### Input records
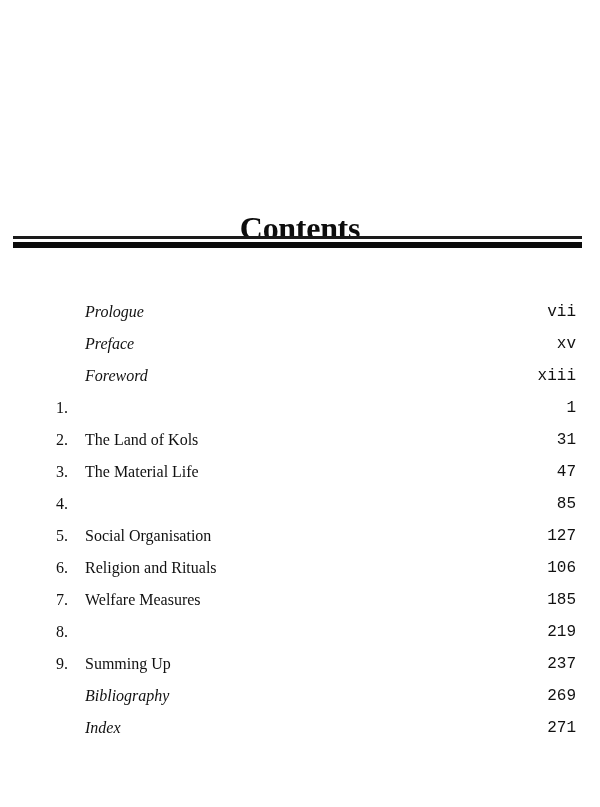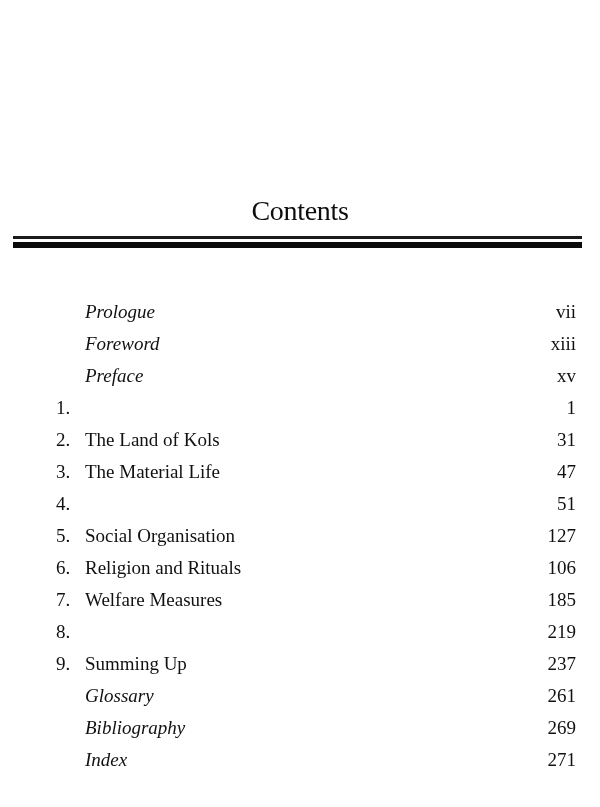"Contents" .page-title { font-size: 28px -> 32px; font-weight: normal -> bold; top: 187px -> 204px }
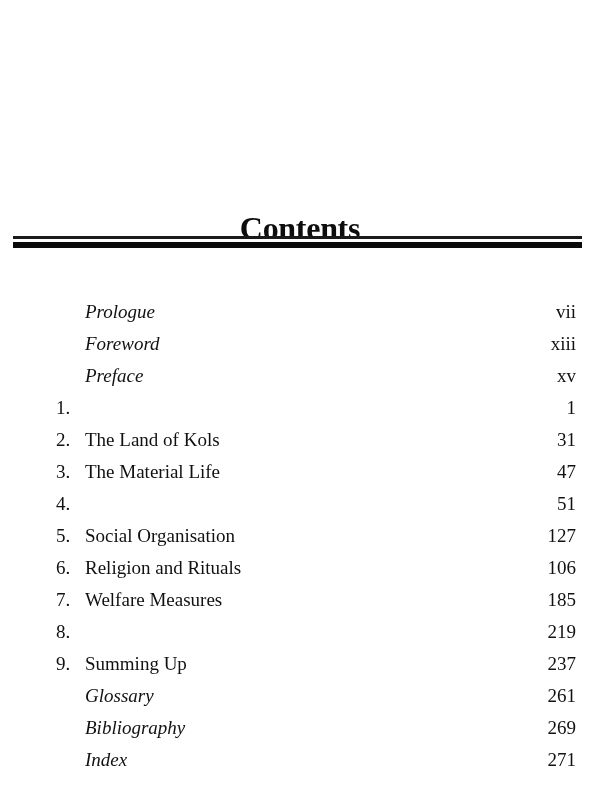"Prologue" .toc-row { font-size: 19px -> 16px }
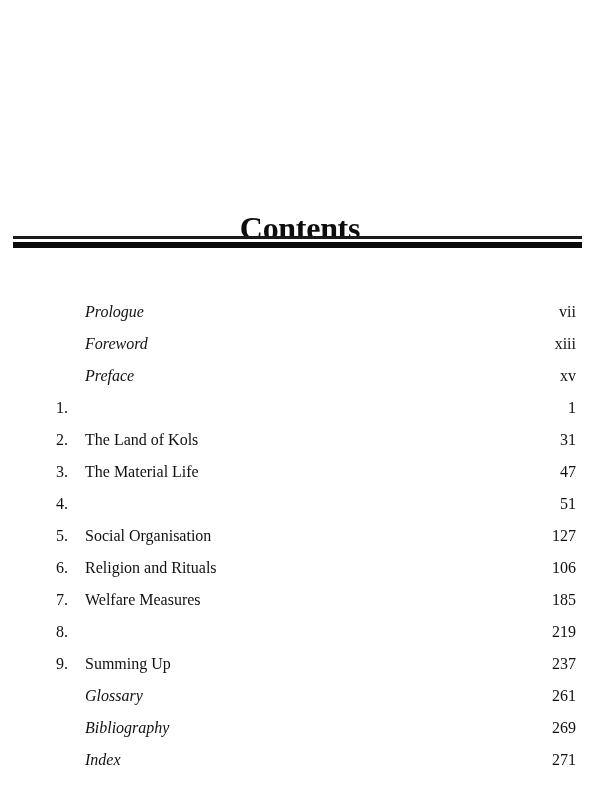"vii" .toc-page { font-family: none -> Liberation Mono, monospace }
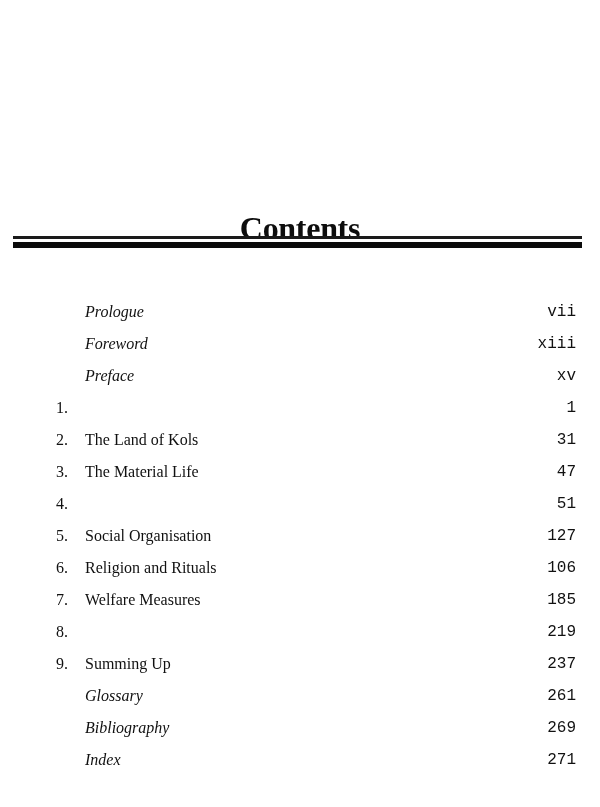"Foreword" div.toc-row { order: before "Preface" -> after "Preface" }
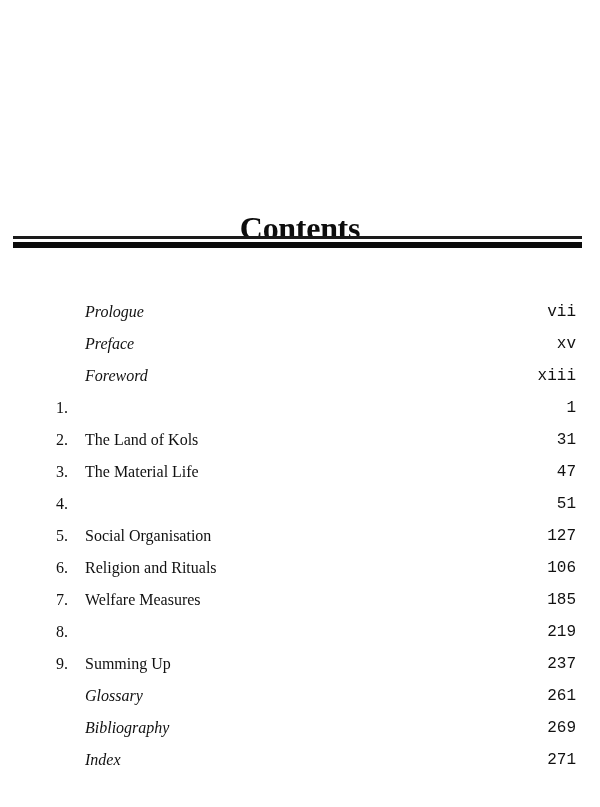"51" span.toc-page { text: 51 -> 85 }
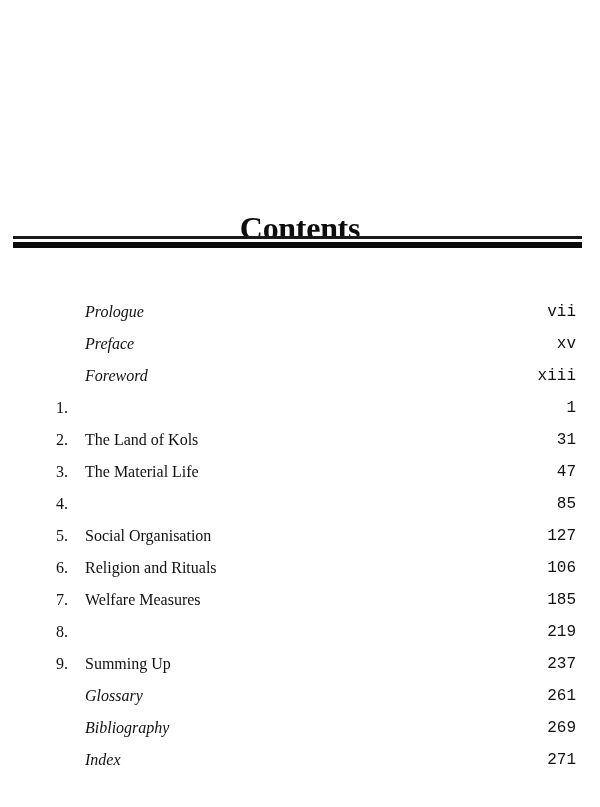"Glossary" div.toc-row { html: <div> <span></span> <span>Glossary</span> <span>261</span> </div> -> none }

### Exercise brief
The reply should contain every line of the material exactly, and no images.

### Answer to this problem
"Contents" .page-title { font-size: 28px -> 32px; font-weight: normal -> bold; top: 187px -> 204px }
"Prologue" .toc-row { font-size: 19px -> 16px }
"vii" .toc-page { font-family: none -> Liberation Mono, monospace }
"Foreword" div.toc-row { order: before "Preface" -> after "Preface" }
"51" span.toc-page { text: 51 -> 85 }
"Glossary" div.toc-row { html: <div> <span></span> <span>Glossary</span> <span>261</span> </div> -> none }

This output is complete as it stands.